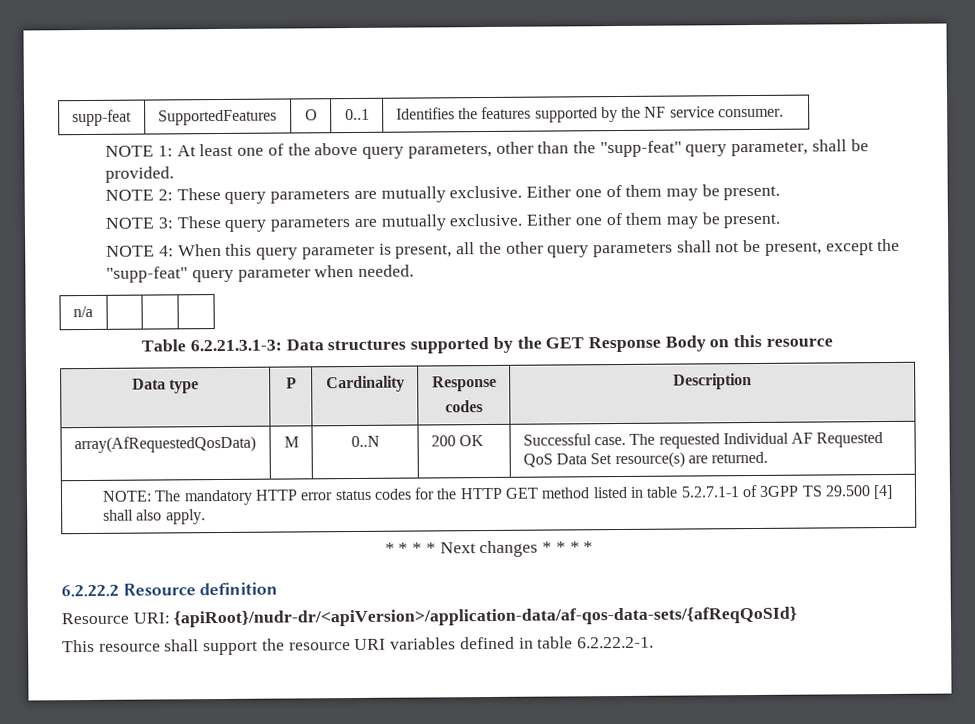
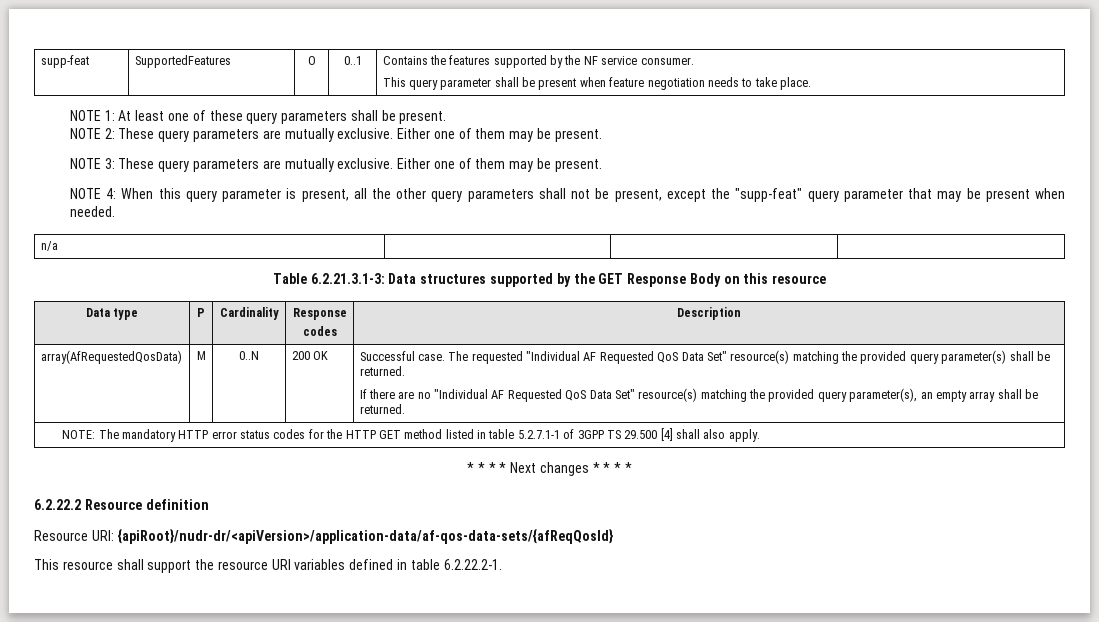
- supp-feat | SupportedFeatures | O | 0..1 | Identifies the features supported by the NF service consumer.
+ supp-feat | SupportedFeatures | O | 0..1 | Contains the features supported by the NF service consumer.
+ This query parameter shall be present when feature negotiation needs to take place.
- NOTE 1: At least one of the above query parameters, other than the "supp-feat" query parameter, shall be provided.
+ NOTE 1: At least one of these query parameters shall be present.
- NOTE 4: When this query parameter is present, all the other query parameters shall not be present, except the "supp-feat" query parameter when needed.
+ NOTE 4: When this query parameter is present, all the other query parameters shall not be present, except the "supp-feat" query parameter that may be present when needed.
- The requested Individual AF Requested QoS Data Set resource(s) are returned.
+ The requested "Individual AF Requested QoS Data Set" resource(s) matching the provided query parameter(s) shall be returned.
+ If there are no "Individual AF Requested QoS Data Set" resource(s) matching the provided query parameter(s), an empty array shall be returned.
- Resource URI: {apiRoot}/nudr-dr/<apiVersion>/application-data/af-qos-data-sets/{afReqQoSId}
+ Resource URI: {apiRoot}/nudr-dr/<apiVersion>/application-data/af-qos-data-sets/{afReqQosId}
============
**Exercise details:**
Set down only the lines from the line with "parameter(s) shall be returned." through the last line of the data above, keeping both the first and the last.

**Exercise solution:**
+ The requested "Individual AF Requested QoS Data Set" resource(s) matching the provided query parameter(s) shall be returned.
+ If there are no "Individual AF Requested QoS Data Set" resource(s) matching the provided query parameter(s), an empty array shall be returned.
- Resource URI: {apiRoot}/nudr-dr/<apiVersion>/application-data/af-qos-data-sets/{afReqQoSId}
+ Resource URI: {apiRoot}/nudr-dr/<apiVersion>/application-data/af-qos-data-sets/{afReqQosId}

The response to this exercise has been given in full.